Causes of loss of graft function. Renal Medicine Department, Hospital Universitario Manuel Ascunce Domenech, Camagüey, 2011–2012.
HCV positive | % | HCV negative | % | |
---|---|---|---|---|
Died with functioning kidney | 14 | 20.9 | 11 | 15.7 |
Acute rejection | 13 | 19.4 | 10 | 14.3 |
Chronic graft dysfunction | 10 | 14.9 | 8 | 11.4 |
Total | 37 | 55.2 | 29 | 41.4 |
Main causes of mortality. Renal Medicine Department, Hospital Universitario Manuel Ascunce Domenech, Camagüey, 2011–2012.

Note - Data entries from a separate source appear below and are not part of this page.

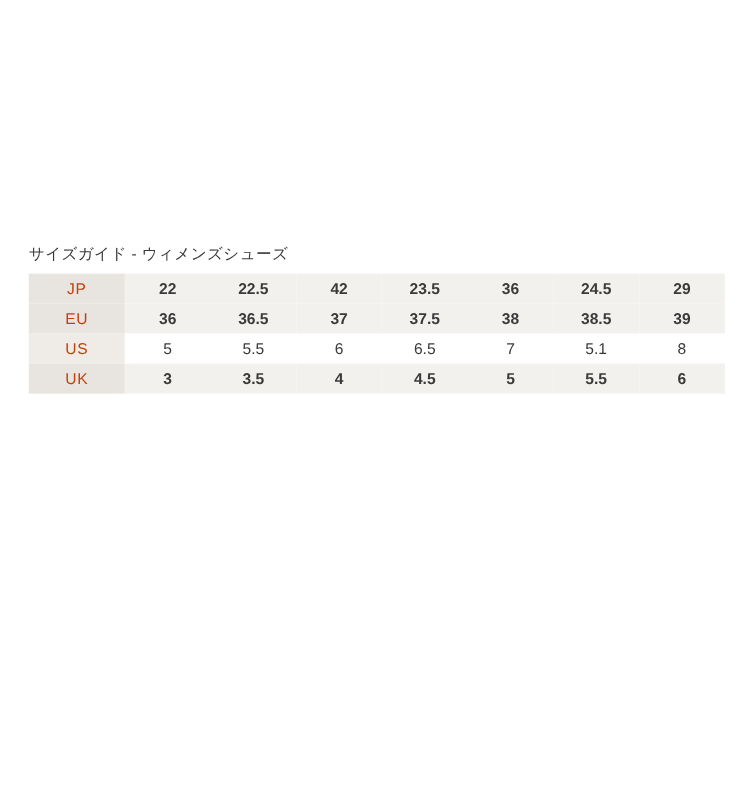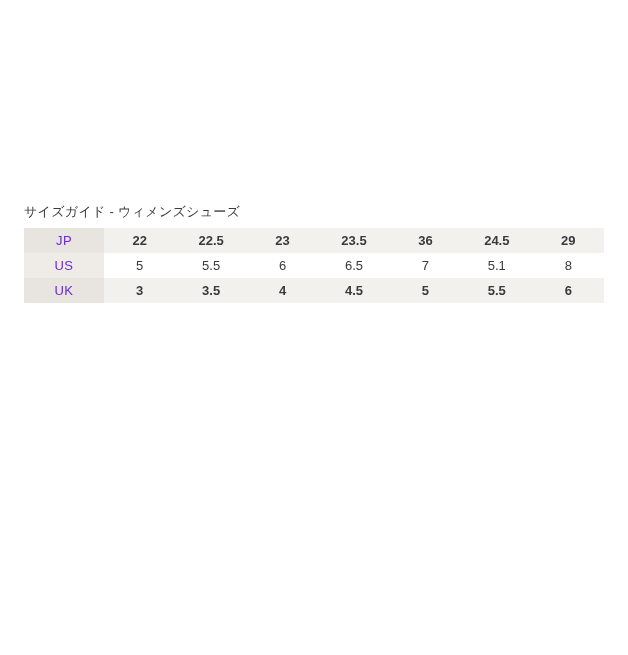--- a/index.html
+++ b/index.html
@@ -45,21 +45,21 @@
     padding: 0;
     text-align: center;
     vertical-align: middle;
     color: #3a3a3a;
     font-size: 13px;
     border: none;
   }
   .size-table td.rowlabel {
     width: 80px;
     background: #ebe8e3;
-    color: #6d28d9;
+    color: #c2410c;
     letter-spacing: 0.5px;
   }
   .size-table tr.even td.valcell {
     background: #f3f1ee;
     font-weight: bold;
   }
   .size-table tr.odd td.valcell {
     background: #ffffff;
   }
   .size-table tr.even td.rowlabel {
@@ -75,25 +75,35 @@
 <div id="page">
 
   <div class="title">サイズガイド - ウィメンズシューズ</div>
 
   <table class="size-table">
     <tbody>
       <tr class="even">
         <td class="rowlabel">JP</td>
         <td class="valcell">22</td>
         <td class="valcell">22.5</td>
-        <td class="valcell">23</td>
+        <td class="valcell">42</td>
         <td class="valcell">23.5</td>
         <td class="valcell">36</td>
         <td class="valcell">24.5</td>
         <td class="valcell">29</td>
+      </tr>
+      <tr class="even">
+        <td class="rowlabel">EU</td>
+        <td class="valcell">36</td>
+        <td class="valcell">36.5</td>
+        <td class="valcell">37</td>
+        <td class="valcell">37.5</td>
+        <td class="valcell">38</td>
+        <td class="valcell">38.5</td>
+        <td class="valcell">39</td>
       </tr>
       <tr class="odd">
         <td class="rowlabel">US</td>
         <td class="valcell">5</td>
         <td class="valcell">5.5</td>
         <td class="valcell">6</td>
         <td class="valcell">6.5</td>
         <td class="valcell">7</td>
         <td class="valcell">5.1</td>
         <td class="valcell">8</td>

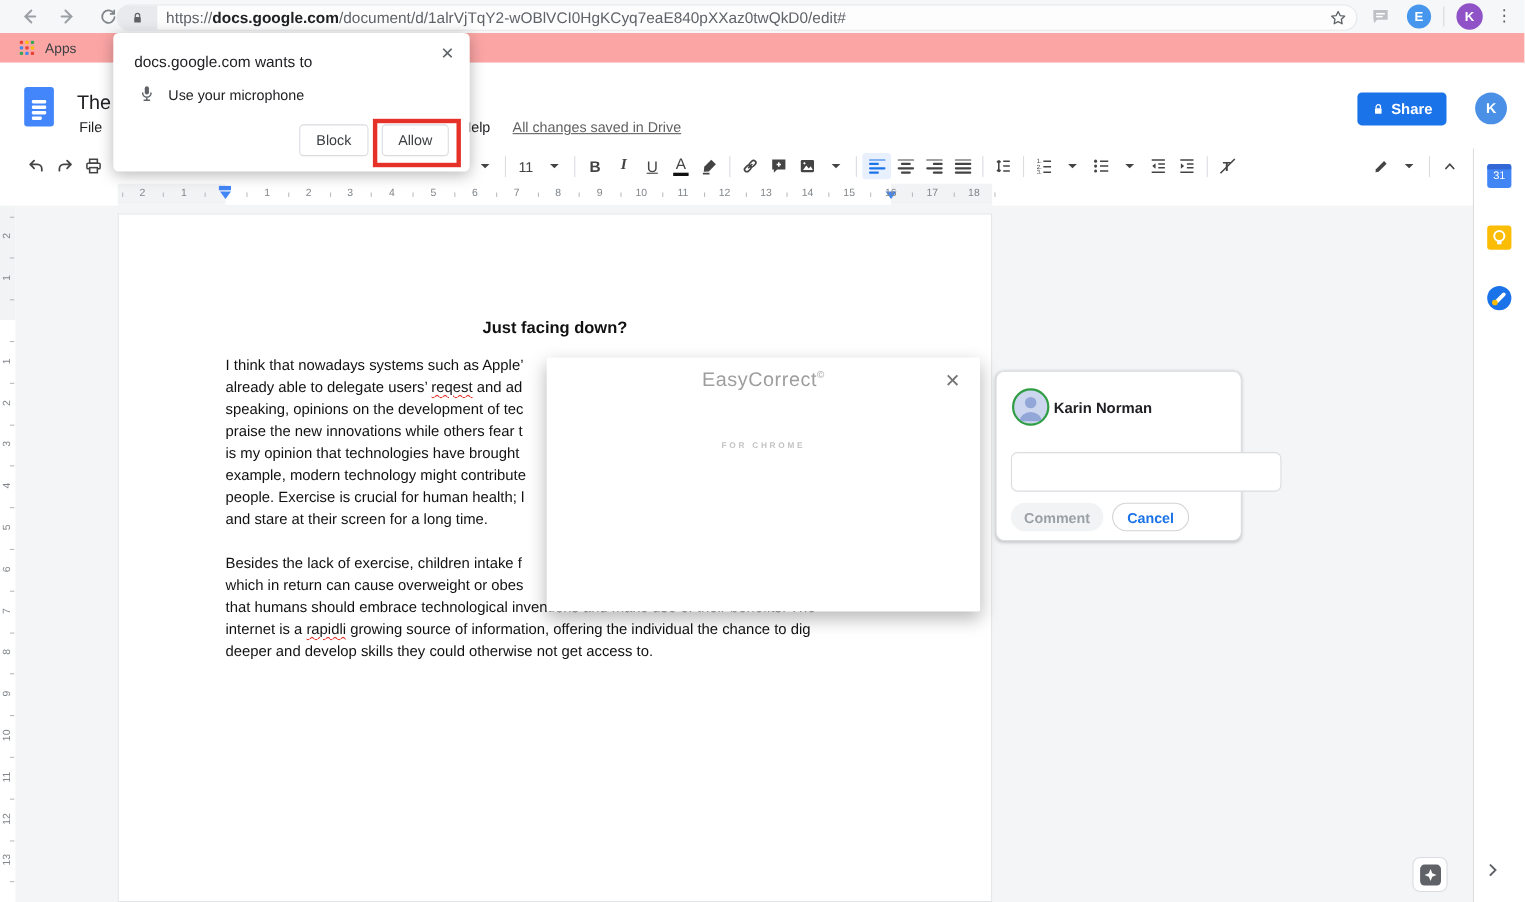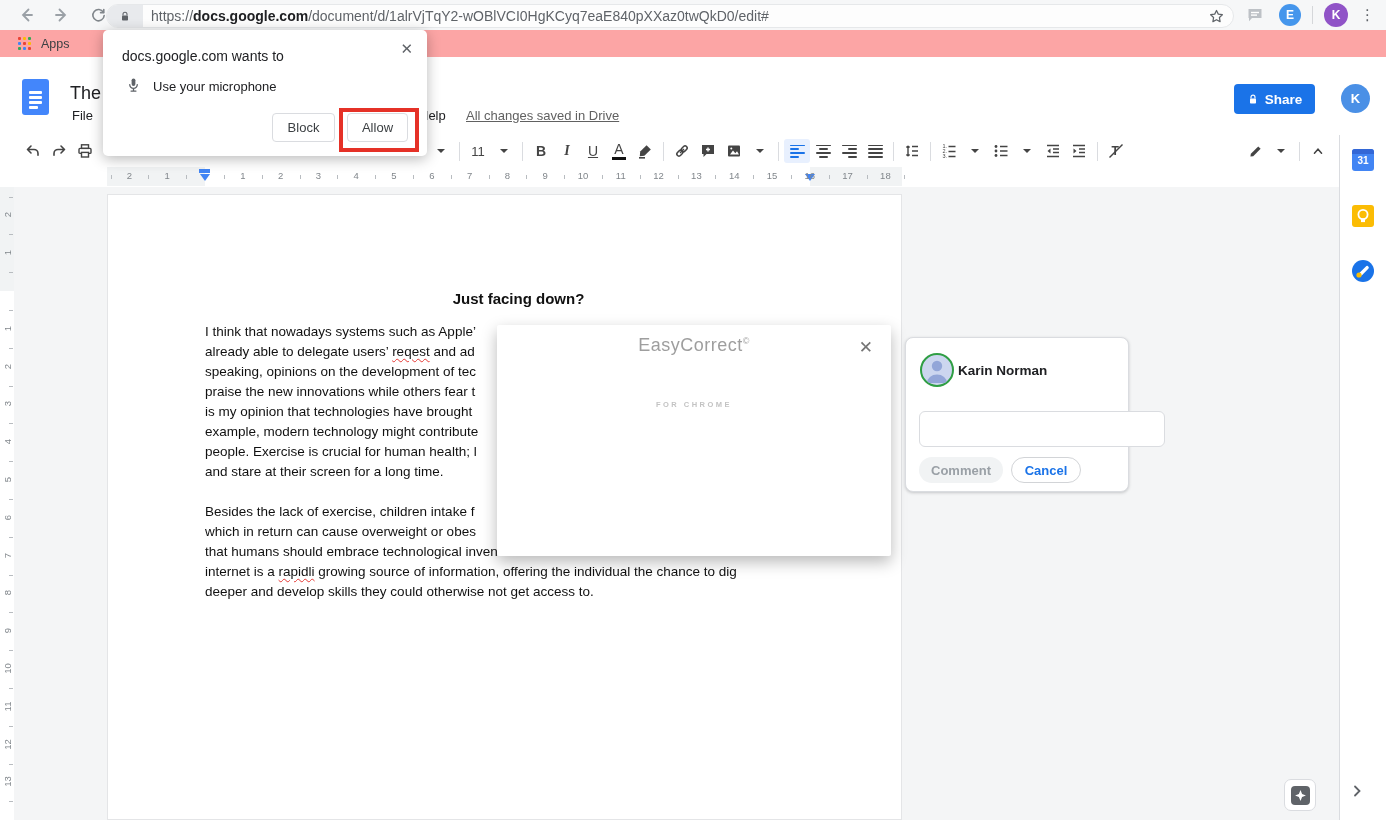--- a/index.html
+++ b/index.html
@@ -58,21 +58,21 @@
   .vn{position:absolute;left:-7px;width:28px;text-align:center;font-size:9.5px;color:#80868b;transform:rotate(-90deg);}
   .vt{position:absolute;left:9px;width:4px;height:1px;background:#b8bcc0;}
   #vruler{left:0;top:187px;width:14px;height:633px;background:#fff;}
   #vruler-top{position:absolute;left:0;top:0;width:14px;height:104px;background:#f1f3f4;}
   .ind-tri{width:0;height:0;border-left:5px solid transparent;border-right:5px solid transparent;border-top:7px solid #4285f4;position:absolute;}
   #firstline-bar{position:absolute;left:199px;top:2px;width:11px;height:4px;background:#4285f4;}
 
   
   #canvas{left:14px;top:187px;width:1325px;height:633px;background:#f4f5f6;}
   #page{position:absolute;left:93px;top:7px;width:795px;height:626px;background:#fff;border:1px solid #e4e5e7;box-sizing:border-box;}
-  #doc-heading{left:107px;top:290px;width:795px;text-align:center;font-size:15px;font-weight:700;color:#111;padding-left:14px;}
+  #doc-heading{left:107px;top:290px;width:795px;text-align:center;font-size:15px;font-weight:700;color:#111;}
   .dl{position:absolute;left:205px;width:620px;height:20px;font-size:13.5px;color:#111;white-space:pre;}
   .sq{text-decoration:underline wavy #e53935;text-decoration-thickness:1px;text-underline-offset:2px;margin-top:12px;}
 
   
   #ec-dialog{left:497px;top:325px;width:394px;height:231px;background:#fff;border-radius:2px;box-shadow:0 6px 16px rgba(0,0,0,.28);}
   #ec-brand{position:absolute;left:0;top:10px;width:100%;text-align:center;font-size:18px;font-weight:400;color:#9e9e9e;letter-spacing:.5px;}
   #ec-sub{position:absolute;left:0;top:30px;width:100%;text-align:center;font-size:7.5px;letter-spacing:2.5px;color:#c3c3c3;font-weight:700;margin-top:45px;}
   #ec-close{position:absolute;right:18px;top:12px;font-size:17px;color:#757575;}
   #ec-band{position:absolute;left:0;top:45px;width:100%;height:88px;background:#ededed;}
   #rec-ring{position:absolute;left:9px;top:3px;width:76px;height:76px;border:3px solid #e53935;border-radius:50%;background:#fff;display:flex;align-items:center;justify-content:center;}
@@ -87,21 +87,21 @@
   #comment-author{position:absolute;left:52px;top:25px;font-size:13.5px;font-weight:600;color:#202124;}
   #comment-input{position:absolute;left:13px;top:73px;width:246px;height:36px;border:1px solid #dadce0;border-radius:6px;background:#fff;box-sizing:border-box;}
   #comment-submit{position:absolute;left:13px;top:119px;width:84px;height:26px;background:#f1f3f4;border-radius:13px;display:flex;align-items:center;justify-content:center;font-size:13px;font-weight:600;color:#9aa0a6;}
   #comment-cancel{position:absolute;left:105px;top:119px;width:70px;height:26px;background:#fff;border:1px solid #d2d4d7;border-radius:13px;display:flex;align-items:center;justify-content:center;font-size:13px;font-weight:700;color:#1a73e8;box-sizing:border-box;}
 
   
   #side-panel{left:1339px;top:135px;width:47px;height:685px;background:#fff;border-left:1px solid #dadce0;box-sizing:border-box;}
   .sp-icon{position:absolute;left:12px;width:22px;height:22px;}
   #calendar-icon{top:14px;background:#4285f4;border-radius:3px;overflow:hidden;}
   #calendar-icon .strip{position:absolute;top:0;left:0;width:100%;height:5px;background:#3367d6;}
-  #calendar-icon .d{position:absolute;left:0;top:6px;width:100%;text-align:center;color:#fff;font-size:10px;font-weight:700;}
+  #calendar-icon .d{position:absolute;left:0;top:6px;width:100%;text-align:center;color:#fff;font-size:10px;font-weight:400;}
   #keep-icon{top:70px;background:#fbbc04;border-radius:3px;}
   #tasks-icon{top:125px;background:#1a73e8;border-radius:50%;}
   #panel-chevron{left:1348px;top:782px;width:18px;height:18px;}
   #explore-btn{left:1284px;top:779px;width:32px;height:32px;background:#fff;border:1px solid #dadce0;border-radius:7px;display:flex;align-items:center;justify-content:center;box-sizing:border-box;}
   #explore-glyph{width:19px;height:19px;background:#5f6368;border-radius:4px;display:flex;align-items:center;justify-content:center;}
 
   
   #perm-popup{left:103px;top:30px;width:324px;height:126px;background:#fff;border-radius:5px;box-shadow:0 3px 14px rgba(0,0,0,.28);}
   #perm-title{position:absolute;left:19px;top:18px;font-size:14px;color:#202124;}
   #perm-mic{position:absolute;left:22px;top:46px;}

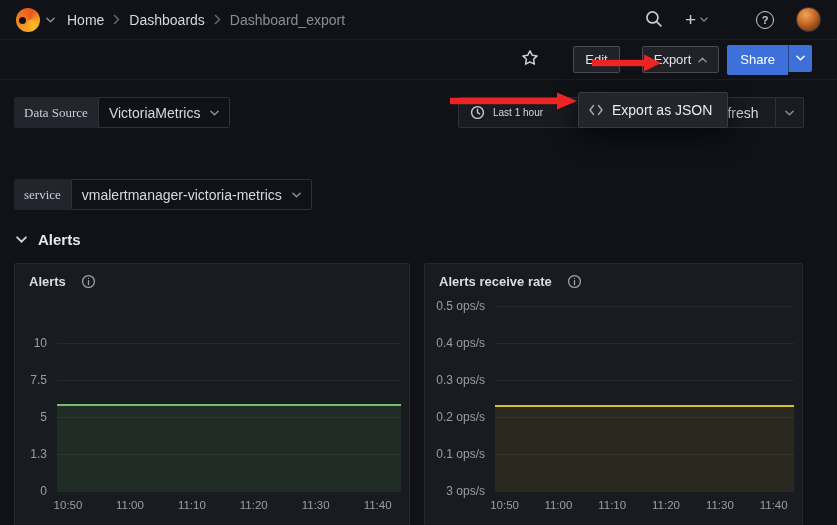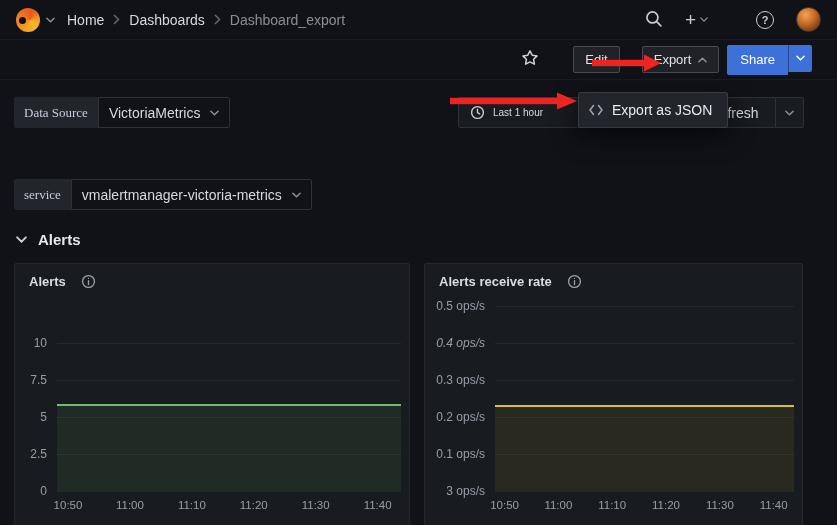--- a/index.html
+++ b/index.html
@@ -331,21 +331,21 @@
             <circle cx="8" cy="8" r="6.3"></circle>
             <path d="M8 7.2v4" stroke-linecap="round"></path>
             <circle cx="8" cy="4.7" r="0.6" fill="currentColor" stroke="none"></circle>
           </svg>
       </span>
     </header>
     <div class="chart">
       <div class="chart-inner">
         <div class="y-axis">
             <div class="ytick" style="top: 100%;">0</div>
-            <div class="ytick" style="top: 80%;">2.5</div>
+            <div class="ytick" style="top: 80%;">1.3</div>
             <div class="ytick" style="top: 60%;">5</div>
             <div class="ytick" style="top: 40%;">7.5</div>
             <div class="ytick" style="top: 20%;">10</div>
           </div>
         <div class="plot-col">
           <div class="plot">
               <div class="gridline" style="top: 100%;"></div>
               <div class="gridline" style="top: 80%;"></div>
               <div class="gridline" style="top: 60%;"></div>
               <div class="gridline" style="top: 40%;"></div>
@@ -377,21 +377,21 @@
           </svg>
       </span>
     </header>
     <div class="chart">
       <div class="chart-inner">
         <div class="y-axis">
             <div class="ytick" style="top: 100%;">3 ops/s</div>
             <div class="ytick" style="top: 80%;">0.1 ops/s</div>
             <div class="ytick" style="top: 60%;">0.2 ops/s</div>
             <div class="ytick" style="top: 40%;">0.3 ops/s</div>
-            <div class="ytick" style="top: 20%; font-style: italic;">0.4 ops/s</div>
+            <div class="ytick" style="top: 20%;">0.4 ops/s</div>
             <div class="ytick" style="top: 0%;">0.5 ops/s</div>
           </div>
         <div class="plot-col">
           <div class="plot">
               <div class="gridline" style="top: 100%;"></div>
               <div class="gridline" style="top: 80%;"></div>
               <div class="gridline" style="top: 60%;"></div>
               <div class="gridline" style="top: 40%;"></div>
               <div class="gridline" style="top: 20%;"></div>
               <div class="gridline" style="top: 0%;"></div>

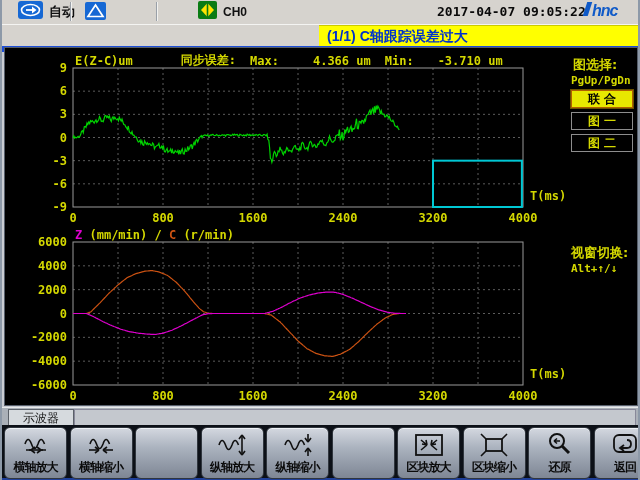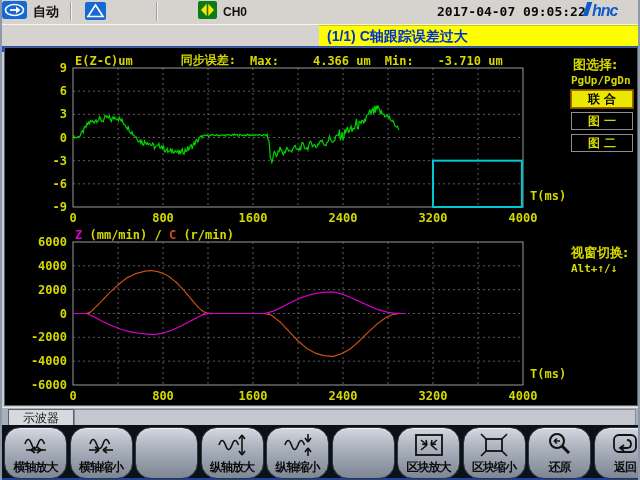--- a/index.html
+++ b/index.html
@@ -55,35 +55,35 @@
   #scope-tab{position:absolute;left:6px;top:1px;width:64px;height:17px;background:#d6dade;
     border:1px solid #5a6068;border-bottom:none;font-size:12px;color:#111;text-align:center;
     line-height:16px;}
   #tabrow-rest{position:absolute;left:72px;top:1px;right:2px;height:16px;background:#c4c8ce;
     border:1px solid #889;}
 
   
   #toolbar{position:absolute;left:0;top:425px;width:100%;height:55px;background:#0c1017;
     display:flex;gap:2.5px;padding:2px 0 0 2px;box-sizing:border-box;
     border-bottom:2px solid #20409a;}
-  .tbtn{width:61px;height:50px;border-radius:16px;border:1px solid #30363e;
+  .tbtn{width:61px;height:50px;border-radius:6px;border:1px solid #30363e;
     background:linear-gradient(180deg,#d4d8e0 0%,#aab2be 40%,#7e8694 100%);
     box-shadow:inset 0 1px 0 #eef2f6;position:relative;flex:0 0 auto;cursor:pointer;}
   .tbtn .ticon{position:absolute;left:0;top:2px;width:100%;height:30px;display:flex;
     align-items:center;justify-content:center;}
   .tbtn .tlabel{position:absolute;left:0;bottom:2px;width:100%;text-align:center;
     font-size:12px;font-weight:bold;color:#0b0b0b;letter-spacing:-1px;white-space:nowrap;}
 </style>
 </head>
 <body>
 
 <div id="screen">
 
   <div id="topbar">
-    <div class="tb-group" style="left:0;">
+    <div class="tb-group" style="left:16px;">
       <span>
         <svg width="25" height="18" viewBox="0 0 25 18">
           <rect x="0" y="0" width="25" height="18" rx="3" fill="#1668d4"></rect>
           <ellipse cx="12.5" cy="9" rx="9" ry="5.5" fill="none" stroke="#fff" stroke-width="1.6"></ellipse>
           <line x1="8" y1="9" x2="15" y2="9" stroke="#fff" stroke-width="1.8"></line>
           <path d="M14,5.5 L18.5,9 L14,12.5 Z" fill="#fff"></path>
         </svg>
       </span>
       <span class="tb-label">自动</span>
     </div>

HCV positive | % | HCV negative | % | |
---|---|---|---|---|
Cardiovascular disease | 13 | 19.4 | 9 | 12.8 |
Generalised sepsis | 6 | 8.9 | 4 | 5.7 |
Chronic liver disease | 3 | 4.5 | 1 | 1.4 |
Cerebrovascular disease | 2 | 3.0 | 1 | 1.4 |
Total | 26 | 38.8 | 17 | 24.1 |
The authors have no conflicts of interest to declare.
Please cite this article as: Millet Torres D, Curbelo Rodríguez L, Ávila Riopedre F, Benítez Méndez M, Prieto García F. Evolución general de receptores de trasplante renal con hepatitis C, en el hospital provincial de Camagüey, Cuba. Nefrologia. 2015;35:509–511.